▸ **What this task involves**: If a line holds the word "Postman", copy it from the entries.

[Extracted records]
- - - -

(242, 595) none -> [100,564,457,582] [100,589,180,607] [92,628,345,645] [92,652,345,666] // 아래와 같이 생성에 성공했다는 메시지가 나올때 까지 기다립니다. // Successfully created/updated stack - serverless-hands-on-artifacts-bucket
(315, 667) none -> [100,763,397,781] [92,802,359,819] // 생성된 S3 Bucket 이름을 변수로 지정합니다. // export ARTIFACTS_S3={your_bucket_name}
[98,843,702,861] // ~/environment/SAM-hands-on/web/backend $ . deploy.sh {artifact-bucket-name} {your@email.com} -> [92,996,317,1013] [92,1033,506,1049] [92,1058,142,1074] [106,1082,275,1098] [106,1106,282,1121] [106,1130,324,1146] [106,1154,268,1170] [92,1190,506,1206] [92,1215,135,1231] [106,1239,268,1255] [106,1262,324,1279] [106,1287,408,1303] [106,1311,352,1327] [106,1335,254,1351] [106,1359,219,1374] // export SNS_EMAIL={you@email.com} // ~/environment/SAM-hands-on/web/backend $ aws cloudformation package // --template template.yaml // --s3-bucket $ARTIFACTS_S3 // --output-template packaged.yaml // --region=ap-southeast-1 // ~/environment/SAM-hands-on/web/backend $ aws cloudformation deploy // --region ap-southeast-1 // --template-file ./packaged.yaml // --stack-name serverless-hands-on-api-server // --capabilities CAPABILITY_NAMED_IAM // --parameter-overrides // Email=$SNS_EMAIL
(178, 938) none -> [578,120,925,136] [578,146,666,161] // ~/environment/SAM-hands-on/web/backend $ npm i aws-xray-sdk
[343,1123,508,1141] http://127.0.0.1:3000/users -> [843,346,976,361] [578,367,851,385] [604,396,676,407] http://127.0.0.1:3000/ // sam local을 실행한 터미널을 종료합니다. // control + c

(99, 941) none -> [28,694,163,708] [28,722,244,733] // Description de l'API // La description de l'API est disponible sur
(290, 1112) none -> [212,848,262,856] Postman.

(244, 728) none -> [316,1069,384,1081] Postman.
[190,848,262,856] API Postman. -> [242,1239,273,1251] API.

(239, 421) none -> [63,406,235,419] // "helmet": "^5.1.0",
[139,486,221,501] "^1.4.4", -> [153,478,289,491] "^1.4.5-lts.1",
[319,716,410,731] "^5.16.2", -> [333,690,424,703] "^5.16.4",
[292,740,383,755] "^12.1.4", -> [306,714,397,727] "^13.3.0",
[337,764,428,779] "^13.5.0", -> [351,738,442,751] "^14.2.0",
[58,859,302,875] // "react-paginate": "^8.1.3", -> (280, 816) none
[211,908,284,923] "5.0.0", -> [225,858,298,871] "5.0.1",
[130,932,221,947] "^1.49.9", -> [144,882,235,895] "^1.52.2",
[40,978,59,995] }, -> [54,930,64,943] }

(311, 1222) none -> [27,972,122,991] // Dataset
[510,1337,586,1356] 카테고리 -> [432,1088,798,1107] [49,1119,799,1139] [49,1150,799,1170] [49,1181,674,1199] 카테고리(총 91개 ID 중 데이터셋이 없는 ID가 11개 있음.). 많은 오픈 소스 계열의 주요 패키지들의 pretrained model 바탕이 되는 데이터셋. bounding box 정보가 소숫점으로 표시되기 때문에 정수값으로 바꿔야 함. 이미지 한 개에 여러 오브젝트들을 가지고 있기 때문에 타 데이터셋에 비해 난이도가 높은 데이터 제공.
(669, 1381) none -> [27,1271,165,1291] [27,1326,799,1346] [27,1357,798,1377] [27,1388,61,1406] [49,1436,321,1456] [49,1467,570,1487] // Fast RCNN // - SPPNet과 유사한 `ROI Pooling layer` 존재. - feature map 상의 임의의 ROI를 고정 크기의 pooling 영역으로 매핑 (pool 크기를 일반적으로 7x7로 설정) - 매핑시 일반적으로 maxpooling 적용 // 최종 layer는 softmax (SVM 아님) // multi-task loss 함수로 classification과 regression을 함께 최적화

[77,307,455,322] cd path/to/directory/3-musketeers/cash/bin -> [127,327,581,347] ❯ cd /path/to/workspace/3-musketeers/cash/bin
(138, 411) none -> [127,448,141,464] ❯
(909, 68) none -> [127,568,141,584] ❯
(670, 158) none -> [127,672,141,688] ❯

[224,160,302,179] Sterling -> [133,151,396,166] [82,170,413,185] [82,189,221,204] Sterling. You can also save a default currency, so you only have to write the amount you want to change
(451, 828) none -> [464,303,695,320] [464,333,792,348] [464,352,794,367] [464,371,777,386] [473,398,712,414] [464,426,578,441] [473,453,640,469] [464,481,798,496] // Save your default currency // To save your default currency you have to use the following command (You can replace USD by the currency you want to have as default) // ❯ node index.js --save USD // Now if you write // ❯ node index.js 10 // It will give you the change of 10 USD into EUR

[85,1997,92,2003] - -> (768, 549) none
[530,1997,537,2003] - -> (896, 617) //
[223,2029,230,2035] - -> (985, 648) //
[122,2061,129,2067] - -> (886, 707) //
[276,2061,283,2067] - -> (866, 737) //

- - - -

▸ **Answer section**:
(290, 1112) none -> [212,848,262,856] Postman.
(244, 728) none -> [316,1069,384,1081] Postman.
[190,848,262,856] API Postman. -> [242,1239,273,1251] API.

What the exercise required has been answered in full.